How-to Guides

How to run Infection only for changed files

If you have thousands of files and too many tests, running Mutation Testing can take hours for your project. In this case, it’s very convenient to run it only for the modified files.

Assuming you are on a feature branch, and the main branch is master, we can do it as the following:

By using --git-diff-filter option

This option allows filtering files for mutation by using git diff under the hood.

If we want to mutate only Added and Modified files, use:

infection --git-diff-filter=AM

Read more about --git-diff-filter

By using --git-diff-lines option

This allows mutating only touched lines of code.

Useful to check how your changes impacts MSI in a feature branch. Useful for those who do not want / can’t write tests for the whole touched legacy file, but wants to cover their own changes (only modified lines).

infection --git-diff-lines

Read more about --git-diff-lines

By using --filter option (for the old Infection versions)

CHANGED_FILES=$(git diff origin/master --diff-filter=AM --name-only | grep src/ | paste -sd "," -);
INFECTION_FILTER="--filter=${CHANGED_FILES} --ignore-msi-with-no-mutations";

infection --threads=4 $INFECTION_FILTER

The --diff-filter=AM returns only added and modified files, because we are not going to use removed ones.

The --ignore-msi-with-no-mutations option tells Infection to not error on min MSI when we have 0 mutations.

Example for Travis CI:

jobs:
include:
- stage: Mutation Testing
script:
- |
if [[ "${TRAVIS_PULL_REQUEST}" == "false" ]]; then
INFECTION_FILTER="";
else
git remote set-branches --add origin $TRAVIS_BRANCH;
git fetch;
CHANGED_FILES=$(git diff origin/$TRAVIS_BRANCH --diff-filter=AM --name-only | grep src/ | paste -sd "," -);
INFECTION_FILTER="--filter=${CHANGED_FILES} --ignore-msi-with-no-mutations";

echo "CHANGED_FILES=$CHANGED_FILES";
fi

infection --threads=4 --log-verbosity=none $INFECTION_FILTER

For each job, Travis CI fetches only tested branch:

git clone --depth=50 --branch=feature/branch

That’s why we need to fetch $TRAVIS_BRANCH as well to make a git diff possible.
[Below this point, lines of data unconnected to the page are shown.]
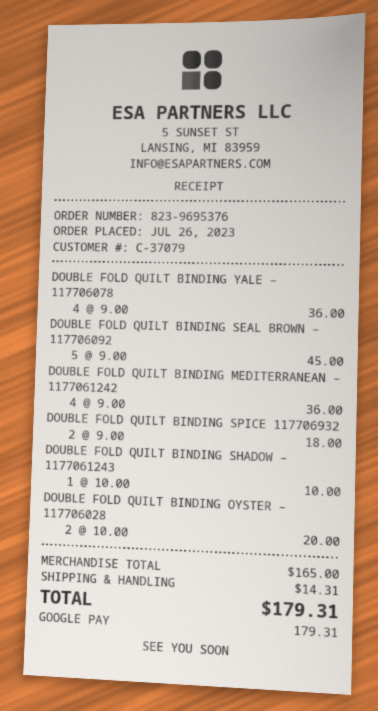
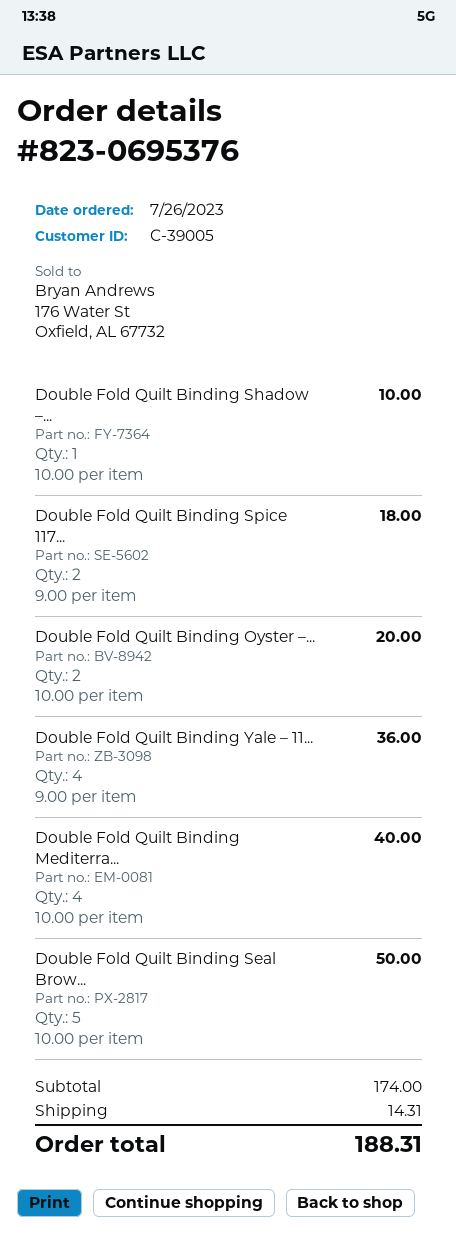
order number: 823-9695376 -> 823-0695376
customer number: C-37079 -> C-39005
DOUBLE FOLD QUILT BINDING SEAL BROWN – 117706092: 5 x 9.00 = 45.00 -> 5 x 10.00 = 50.00
DOUBLE FOLD QUILT BINDING MEDITERRANEAN – 1177061242: 4 x 9.00 = 36.00 -> 4 x 10.00 = 40.00
subtotal: 165.00 -> 174.00
total: 179.31 -> 188.31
Otherwise, you will get an error:

fatal: ambiguous argument 'origin/master': unknown revision or path not in the working tree.

How to run Infection for functional tests

Imagine you have functional tests that do real SQL queries. Running such tests in parallel impossible without additional work, because 2 different concurrent processes will write to the same tables and conflict with each other.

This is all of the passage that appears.